**Your objective:**
After finding the line containing "[119,113,132,119] as ->" below, please output that line and each following one through the line containing "[169,310,217,322] Convert ->", exactly as written.

[Input data — start]

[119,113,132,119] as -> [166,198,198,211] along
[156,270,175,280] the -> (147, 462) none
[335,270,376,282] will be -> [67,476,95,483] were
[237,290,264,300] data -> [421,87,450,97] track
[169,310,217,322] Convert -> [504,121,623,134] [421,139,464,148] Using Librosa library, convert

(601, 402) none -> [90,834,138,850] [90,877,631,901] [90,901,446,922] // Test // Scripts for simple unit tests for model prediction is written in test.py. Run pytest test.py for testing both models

[Input data — finish]
[Input data — start]

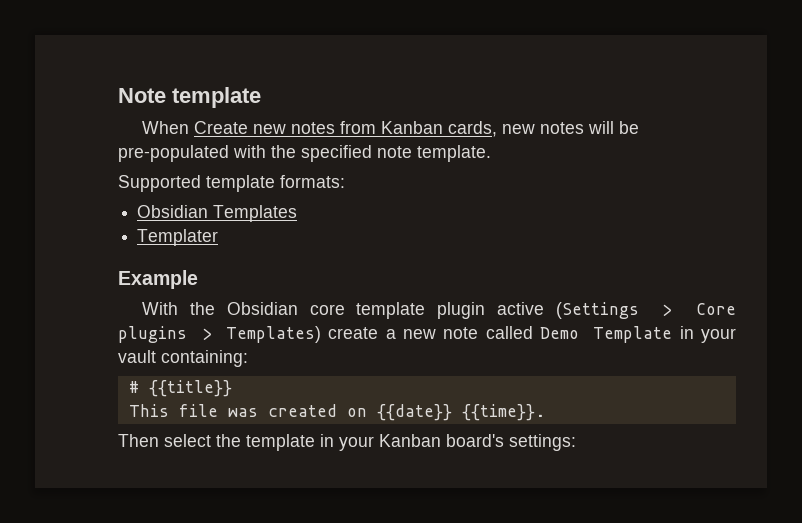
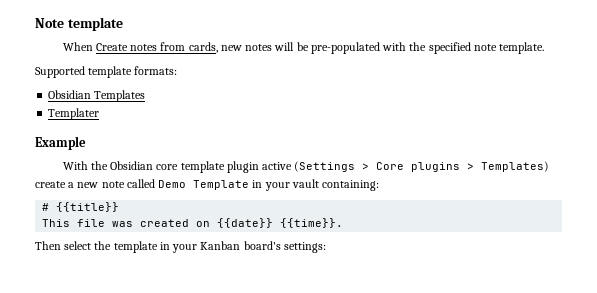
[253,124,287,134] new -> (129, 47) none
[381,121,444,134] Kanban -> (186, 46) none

[Input data — finish]
[Input data — start]

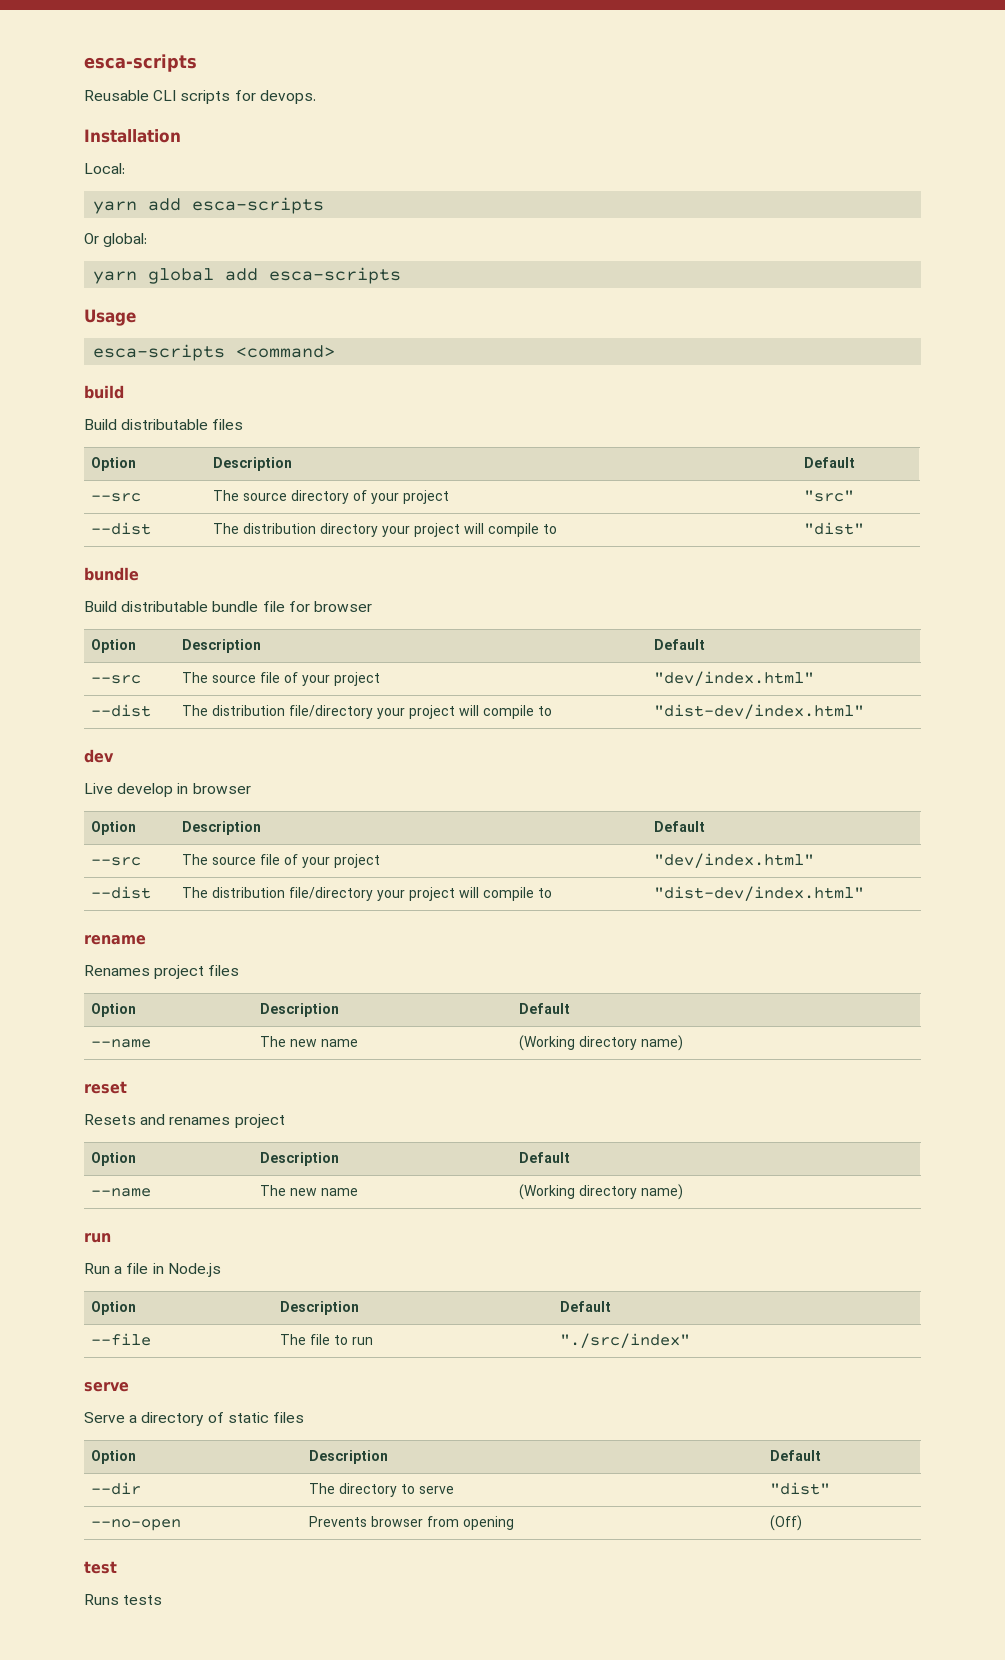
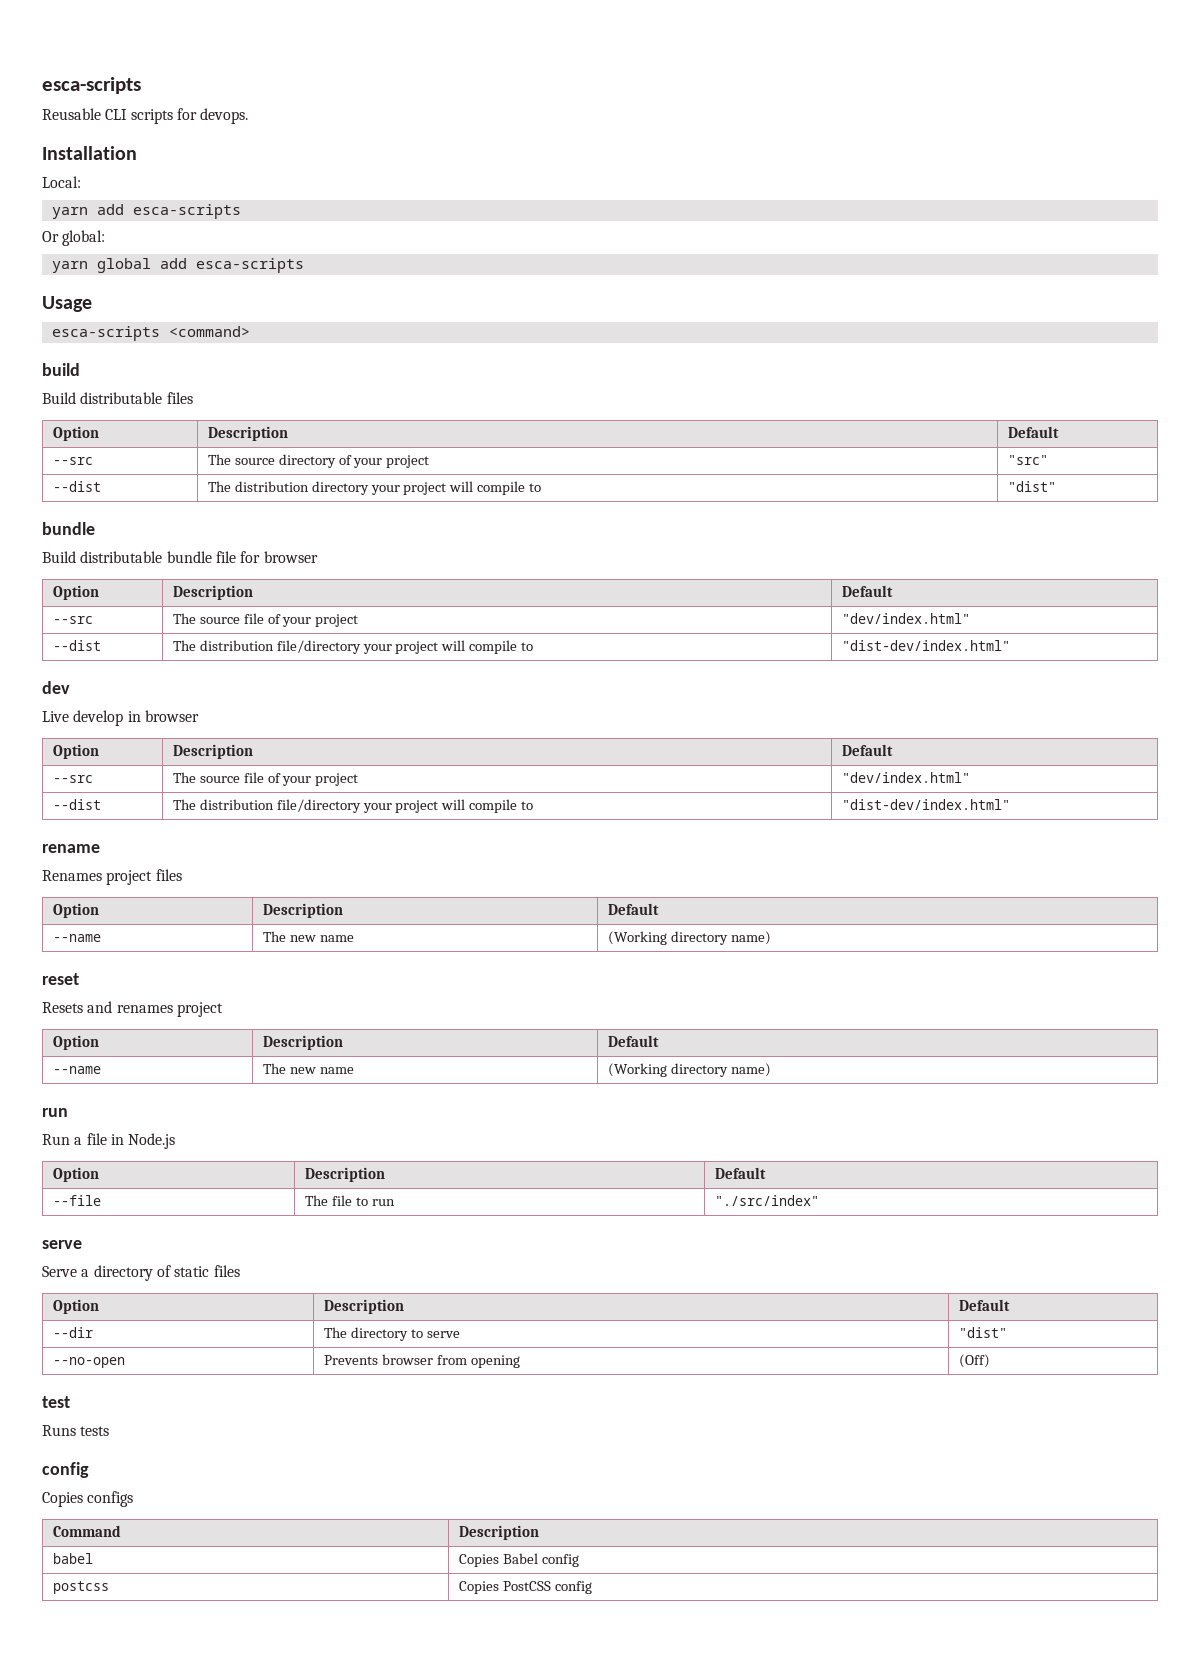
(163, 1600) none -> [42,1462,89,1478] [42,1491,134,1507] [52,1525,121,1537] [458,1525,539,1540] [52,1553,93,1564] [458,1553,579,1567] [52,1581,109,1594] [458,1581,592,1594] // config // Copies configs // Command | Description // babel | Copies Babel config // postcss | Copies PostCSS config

[Input data — finish]

**Answer:**
[119,113,132,119] as -> [166,198,198,211] along
[156,270,175,280] the -> (147, 462) none
[335,270,376,282] will be -> [67,476,95,483] were
[237,290,264,300] data -> [421,87,450,97] track
[169,310,217,322] Convert -> [504,121,623,134] [421,139,464,148] Using Librosa library, convert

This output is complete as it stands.